PROBLEM DESCRIPTION: Retype, word for word, the lines from the first line of the entries through the line that holds "tax: 10% = 27.08 -> 10% = 31.58"; leave out the pictures.
*** Begin section ***
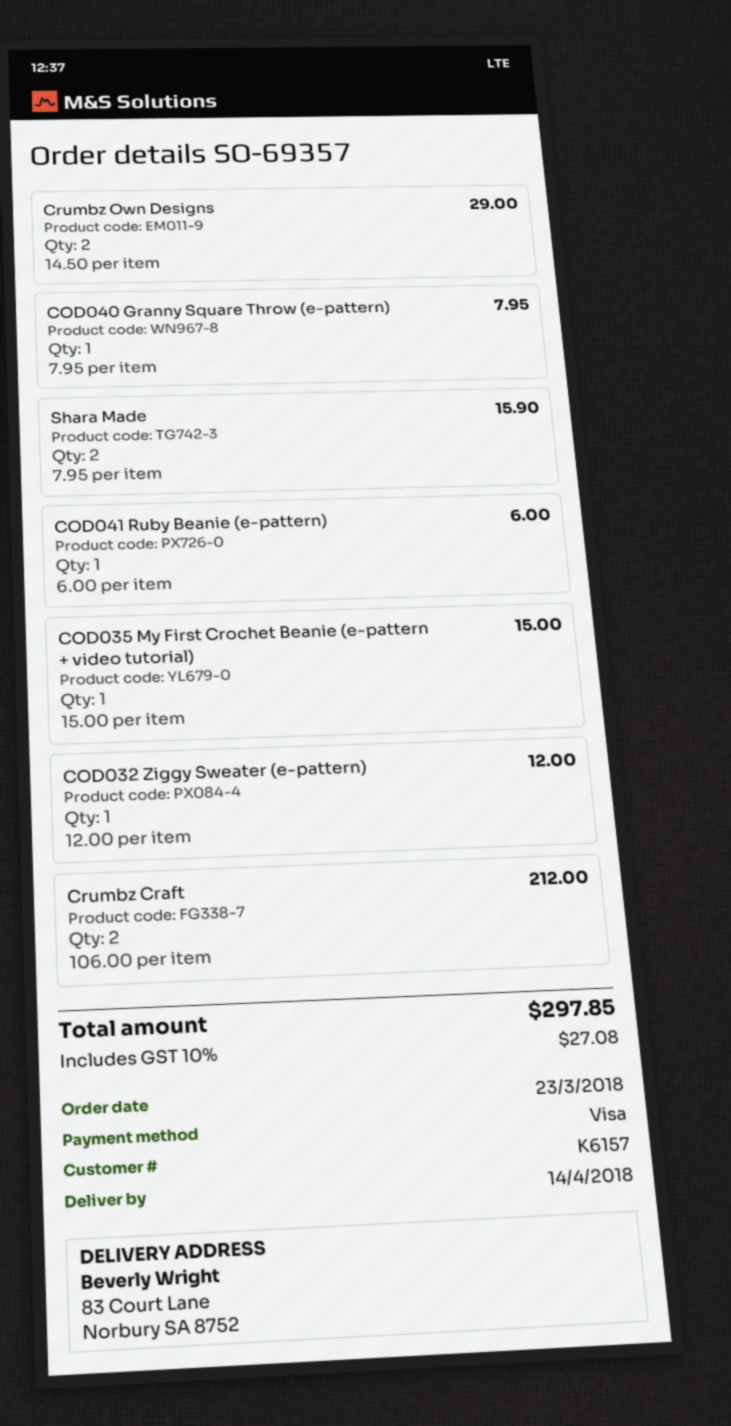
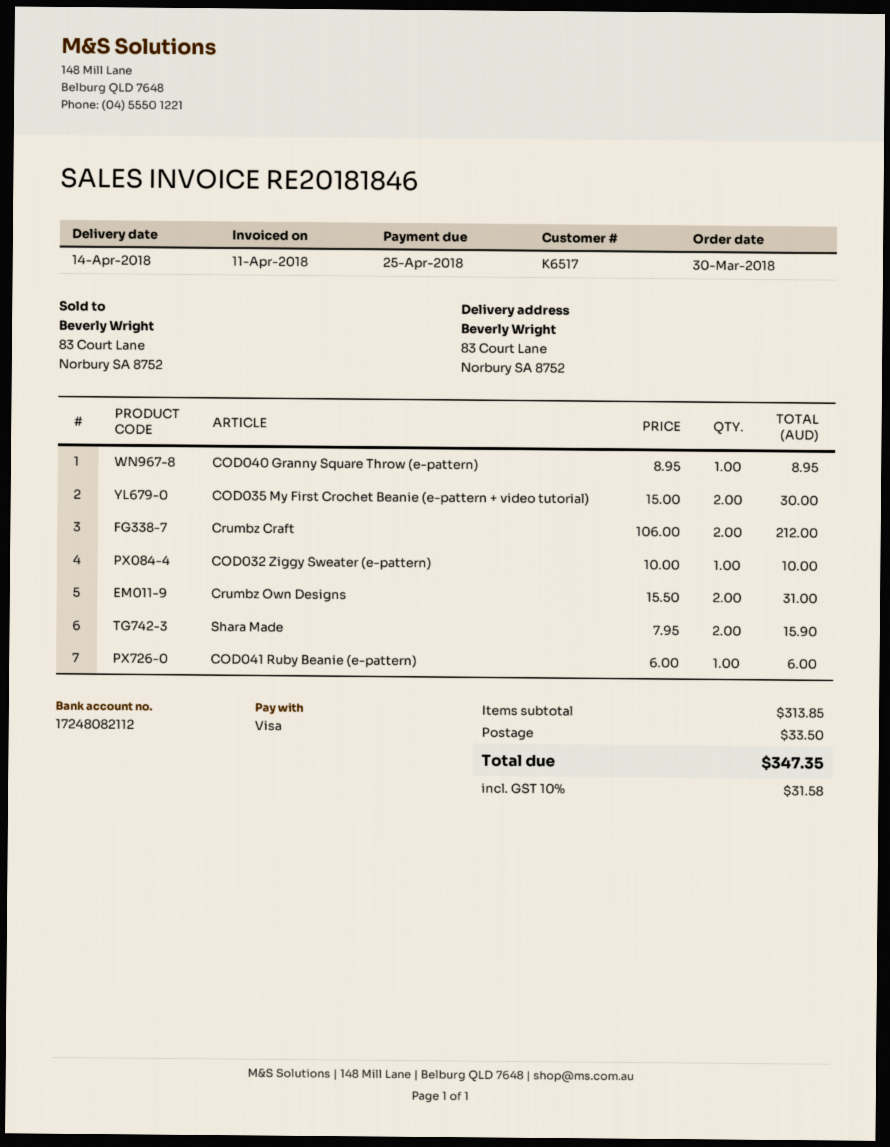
order date: 2018-03-23 -> 2018-03-30
customer number: K6157 -> K6517
Crumbz Own Designs: 2 x 14.50 = 29.00 -> 2 x 15.50 = 31.00
COD040 Granny Square Throw (e-pattern): 1 x 7.95 = 7.95 -> 1 x 8.95 = 8.95
COD035 My First Crochet Beanie (e-pattern + video tutorial): 1 x 15.00 = 15.00 -> 2 x 15.00 = 30.00
COD032 Ziggy Sweater (e-pattern): 1 x 12.00 = 12.00 -> 1 x 10.00 = 10.00
shipping: none -> 33.50
tax: 10% = 27.08 -> 10% = 31.58
total: 297.85 -> 347.35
*** End section ***
WORKED SOLUTION:
order date: 2018-03-23 -> 2018-03-30
customer number: K6157 -> K6517
Crumbz Own Designs: 2 x 14.50 = 29.00 -> 2 x 15.50 = 31.00
COD040 Granny Square Throw (e-pattern): 1 x 7.95 = 7.95 -> 1 x 8.95 = 8.95
COD035 My First Crochet Beanie (e-pattern + video tutorial): 1 x 15.00 = 15.00 -> 2 x 15.00 = 30.00
COD032 Ziggy Sweater (e-pattern): 1 x 12.00 = 12.00 -> 1 x 10.00 = 10.00
shipping: none -> 33.50
tax: 10% = 27.08 -> 10% = 31.58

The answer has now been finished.